Anderson & Pickens Counties Stormwater Partners is just one of the regional partnerships Carolina Clear has established to protect South Carolina’s water quality. Five similar partnerships are protecting water resources in the Lowcountry, Grand Strand, Pee Dee, Midlands and Upstate.
In the Upstate, Clemson University joins Anderson and Pickens counties; the cities of Pickens, Easley, Liberty, Anderson and Clemson; and the towns of Belton, Central and Norris in the collaborative.
“By combining resources, these consortiums save money and provide a strong educational message across the region,” said Katie Buckley, Carolina Clear director and Extension associate.
The Environmental Protection Agency emphasizes public education as a fundamental component in reducing stormwater runoff pollution.
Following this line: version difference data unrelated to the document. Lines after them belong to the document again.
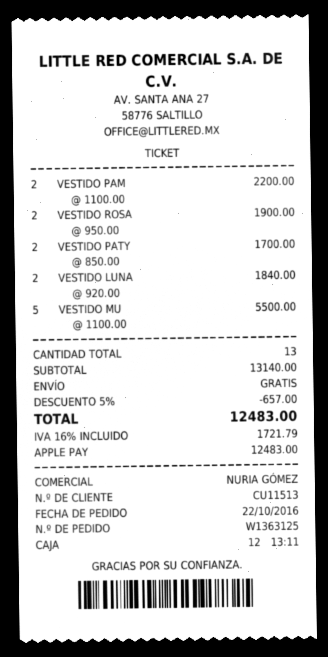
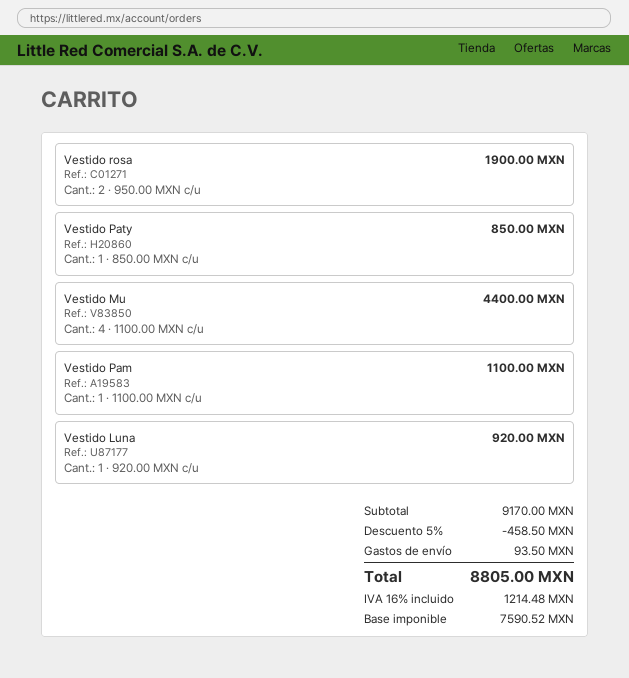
VESTIDO PAM: 2 x 1100.00 = 2200.00 -> 1 x 1100.00 = 1100.00
VESTIDO PATY: 2 x 850.00 = 1700.00 -> 1 x 850.00 = 850.00
VESTIDO LUNA: 2 x 920.00 = 1840.00 -> 1 x 920.00 = 920.00
VESTIDO MU: 5 x 1100.00 = 5500.00 -> 4 x 1100.00 = 4400.00
subtotal: 13140.00 -> 9170.00
discount: 5% = 657.00 -> 5% = 458.50
shipping: 0.00 -> 93.50
tax: 16% = 1721.79 -> 16% = 1214.48
total: 12483.00 -> 8805.00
The EPA requires that certain municipalities and counties educate and involve the public as part of the National Pollution Discharge Elimination System Phase II stormwater permit program.
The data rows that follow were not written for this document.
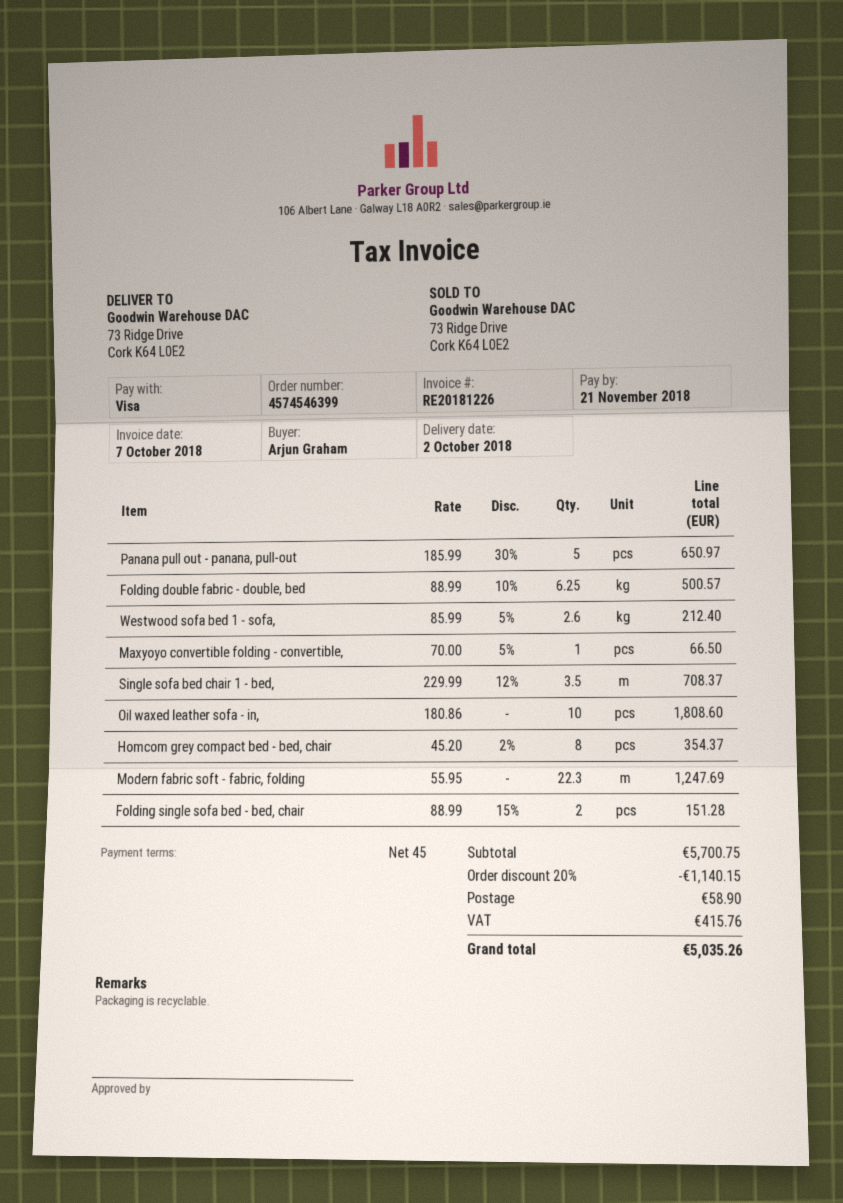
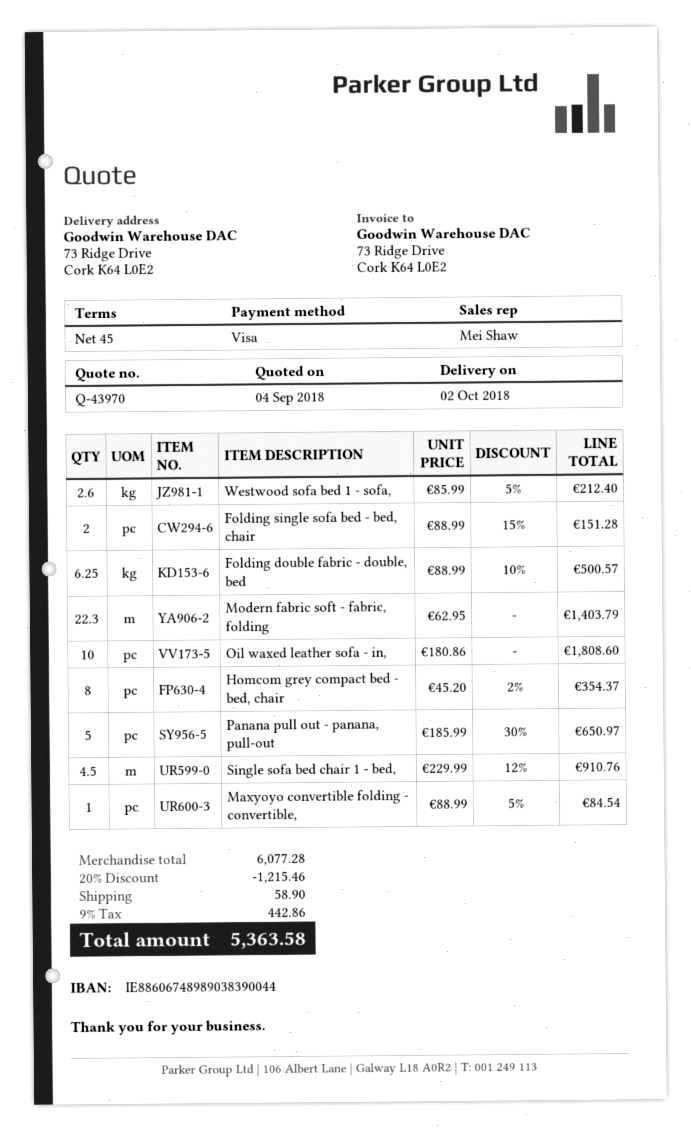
Maxyoyo convertible folding - convertible,: 1 x 70.00 - 5% = 66.50 -> 1 x 88.99 - 5% = 84.54
Single sofa bed chair 1 - bed,: 3.5 x 229.99 - 12% = 708.37 -> 4.5 x 229.99 - 12% = 910.76
Modern fabric soft - fabric, folding: 22.3 x 55.95 = 1247.69 -> 22.3 x 62.95 = 1403.79
subtotal: 5700.75 -> 6077.28
discount: 20% = 1140.15 -> 20% = 1215.46
tax: 415.76 -> 442.86
total: 5035.26 -> 5363.58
More information on this partnership can be found at www.clemson.edu/carolinaclear, which also has information on how to get involved in water resources protection.
Resources available include how-to manuals on rain gardens, rain barrels and low-maintenance landscapes; instructional videos; stormwater pond management guidance and annual inspection logs; South Carolina watershed curriculum; events; and technical courses.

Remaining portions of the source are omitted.